The music of American jazz alto saxophonist Eric Dolphy Junior changed Camilleri’s life, opening his eyes to all kinds of possibilities. The fact Melbourne’s inner-suburban Carlton hosted virtually no sax players worked to his advantage, too, he laughs today, five decades later.
While the hippies of the day were soaking up the acid rock of Hendrix, Camilleri was revelling into the blues of Paul Butterfield, finessing old jazz solos from the 1950s, soaking up Elmore James, John Coltrane, Hank Williams and Captain Beefheart.
The results of this musical upbringing of a kid from industrial seaside Altona now read like a soundtrack of Australia through the 1970s, ‘80s and ‘90s to the present.

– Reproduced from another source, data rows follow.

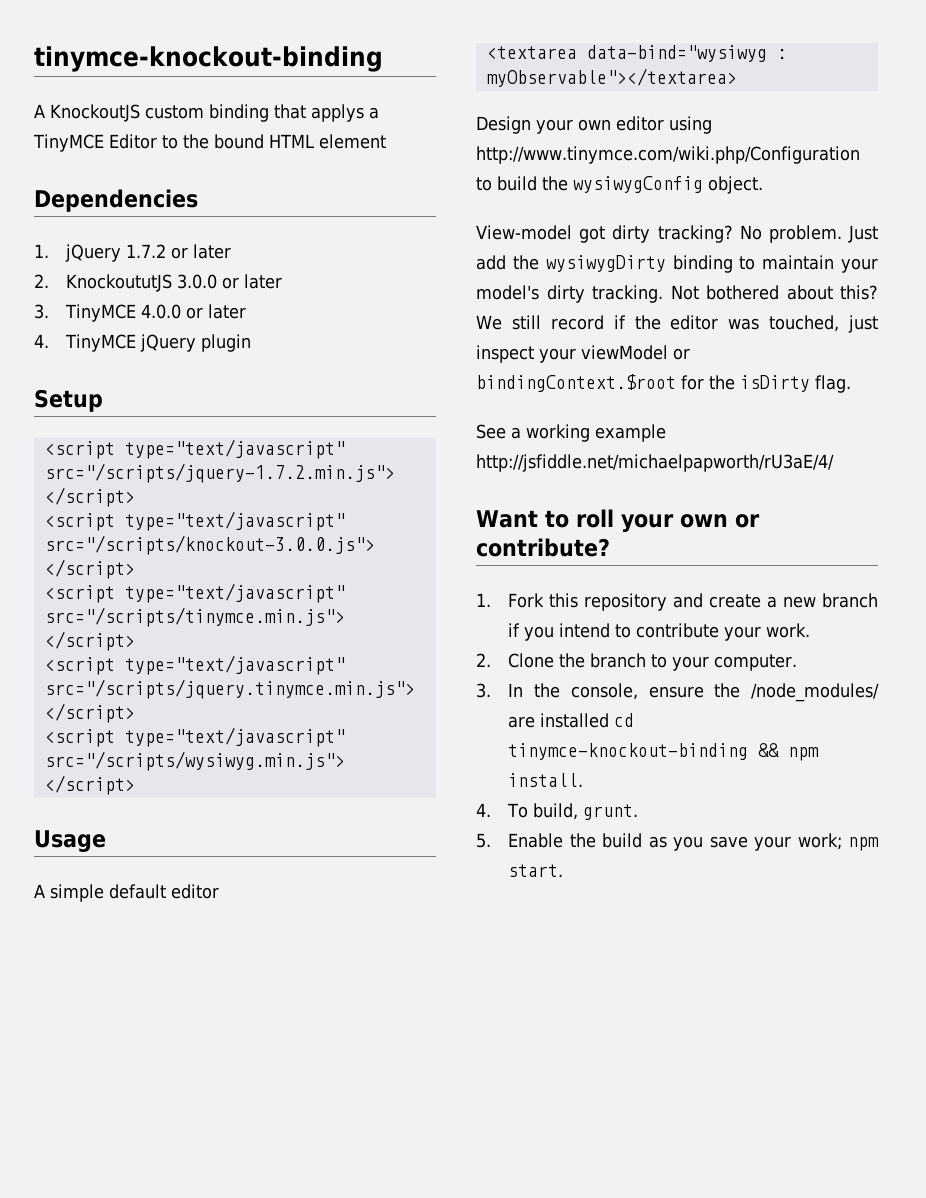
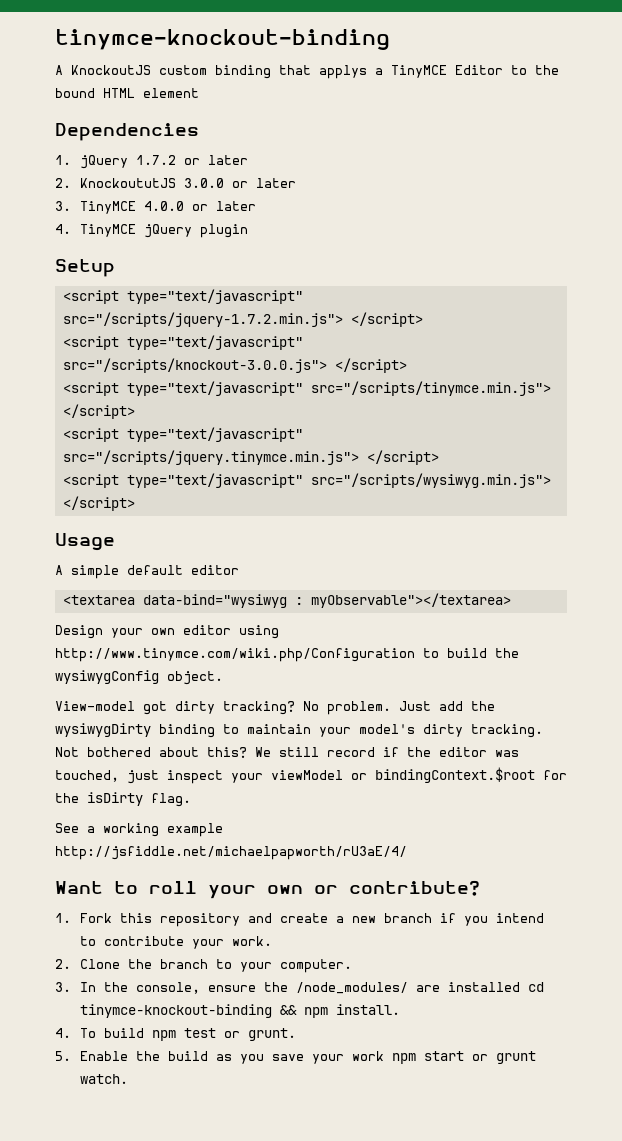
[533,803,579,820] build, -> [104,1028,241,1041] build npm test or
[797,833,879,851] [508,864,564,877] work; npm start. -> [352,1051,537,1064] [80,1074,129,1084] work npm start or grunt watch.

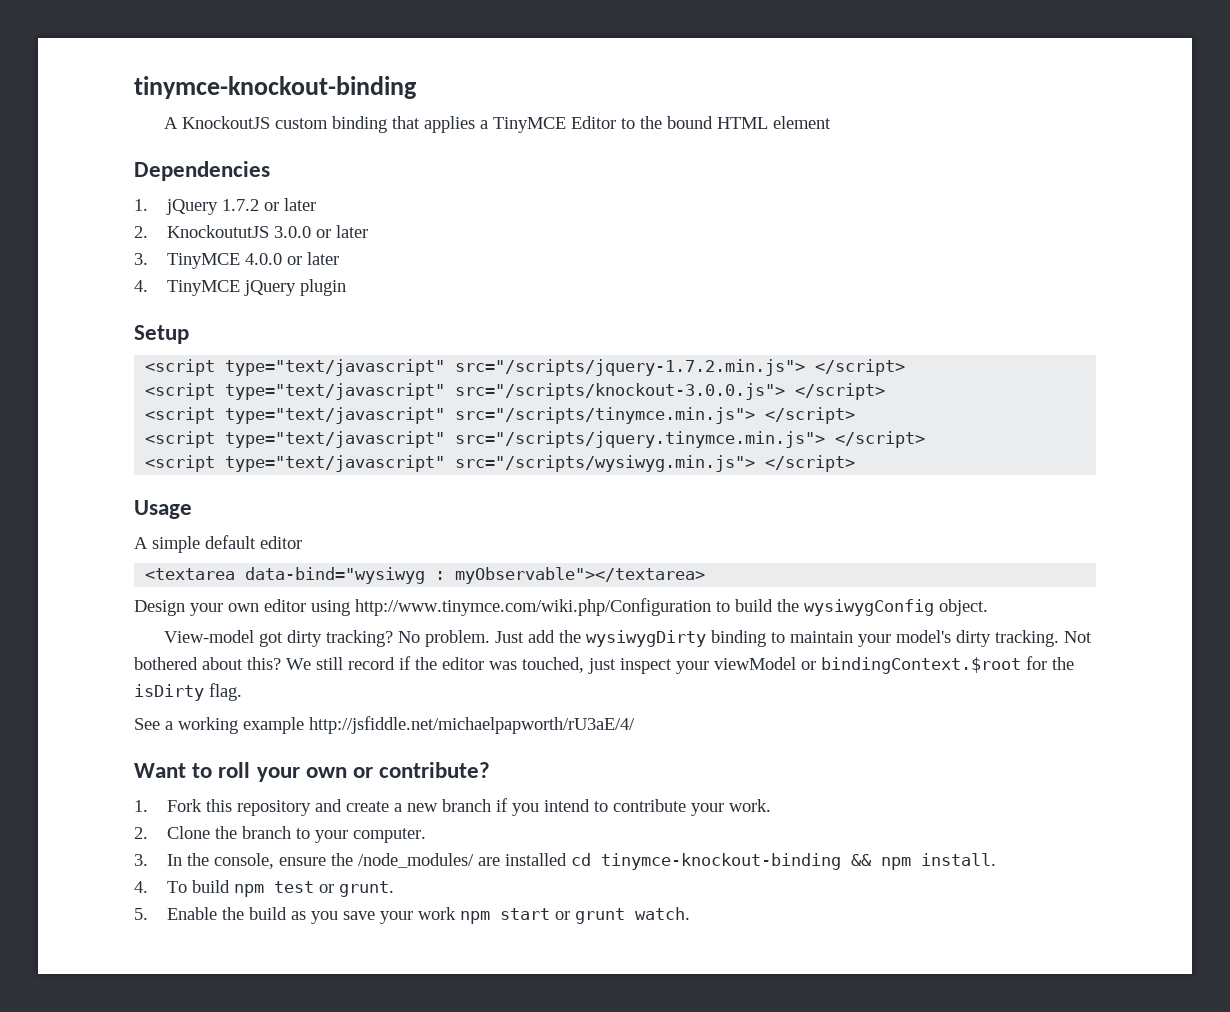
[319,65,367,79] applys -> [423,116,475,133] applies

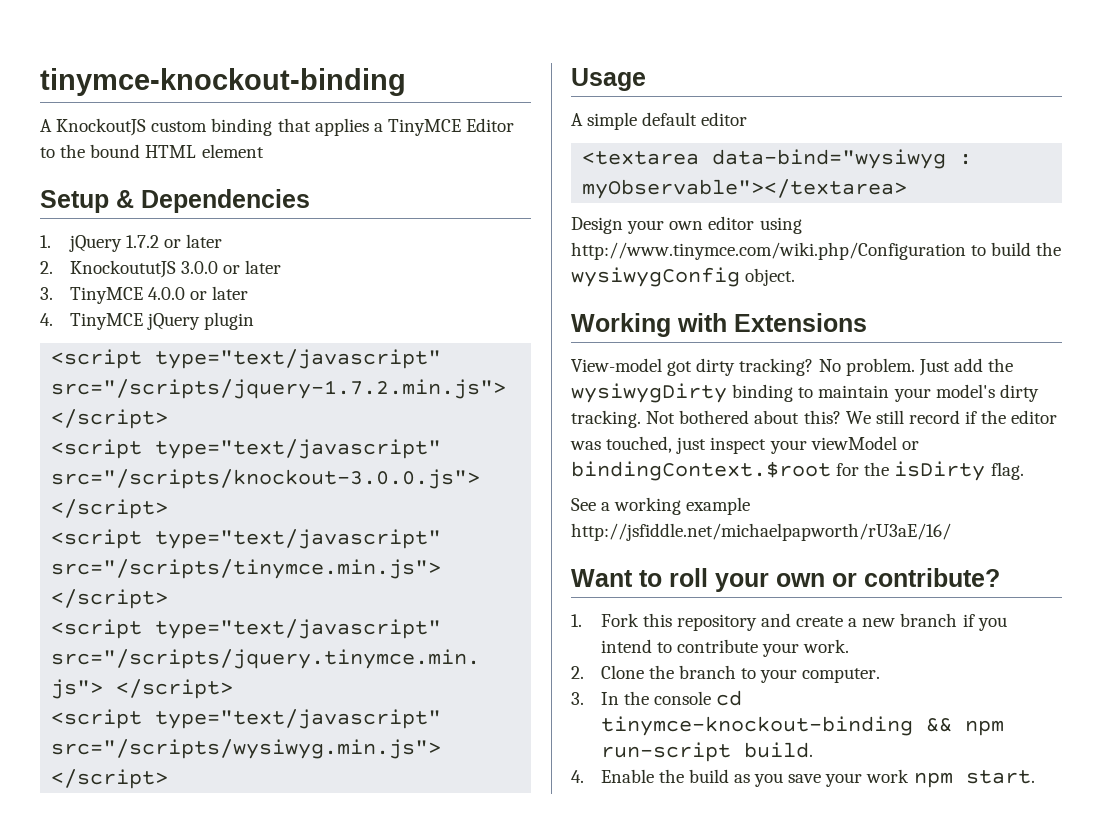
(831, 122) none -> [40,190,134,213] Setup &
[134,325,189,344] // Setup -> (254, 321) none
(988, 607) none -> [571,313,867,337] // Working with Extensions
[309,716,635,734] http://jsfiddle.net/michaelpapworth/rU3aE/4/ -> [571,523,951,541] http://jsfiddle.net/michaelpapworth/rU3aE/16/
[213,853,996,870] [134,880,394,897] [134,908,148,920] console, ensure the /node_modules/ are installed cd tinymce-knockout-binding && npm install. // 4. To build npm test or grunt. // 5. -> [653,690,742,706] [600,716,1004,736] [600,742,813,762] [571,770,584,783] console cd tinymce-knockout-binding && npm run-script build. // 4.
[499,907,690,924] start or grunt watch. -> [965,770,1035,784] start.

The hits are familiar, of course – Shape I’m In, Hold on to Me, Harley and Rose, Chained to the Wheel, Never Let Me Go, Hit and Run and more.
Camilleri’s ever grateful for their success but suggests some were only ever half-written, but clearly best alone, and doubts he could write some of his hits if he had to set his mind to doing so.
“You take them when they come your way,” he says.
“That’s the difference between continuing to write a lot of songs and being true to the thing you love instead of chasing something you’ll never catch.
“I couldn’t write Hit and Run again if I tried…and it was only a half-written song but it was a really big thing for me. When I look at it, it’s not finished. Shape I’m In wasn’t finished. They were just moments – you try to do that and it’ll just fall over, it’s got to be a natural progression.
“I wrote Shape I’m In pushing my now-36-year-old daughter around South Melbourne. I remember singing it and thinking, ‘This is a good thing, I have to get home and put it down somewhere’.”
It’s a neat philosophy and practical approach that’s serve Camilleri well. But you still have to wonder if there’s not something else going on.
And maybe there is. At 67 years of age, Camilleri’s ebullient, energetic and a happy dad of five kids – including a three-year-old.
If that’s not going to help keep someone young, nothing will.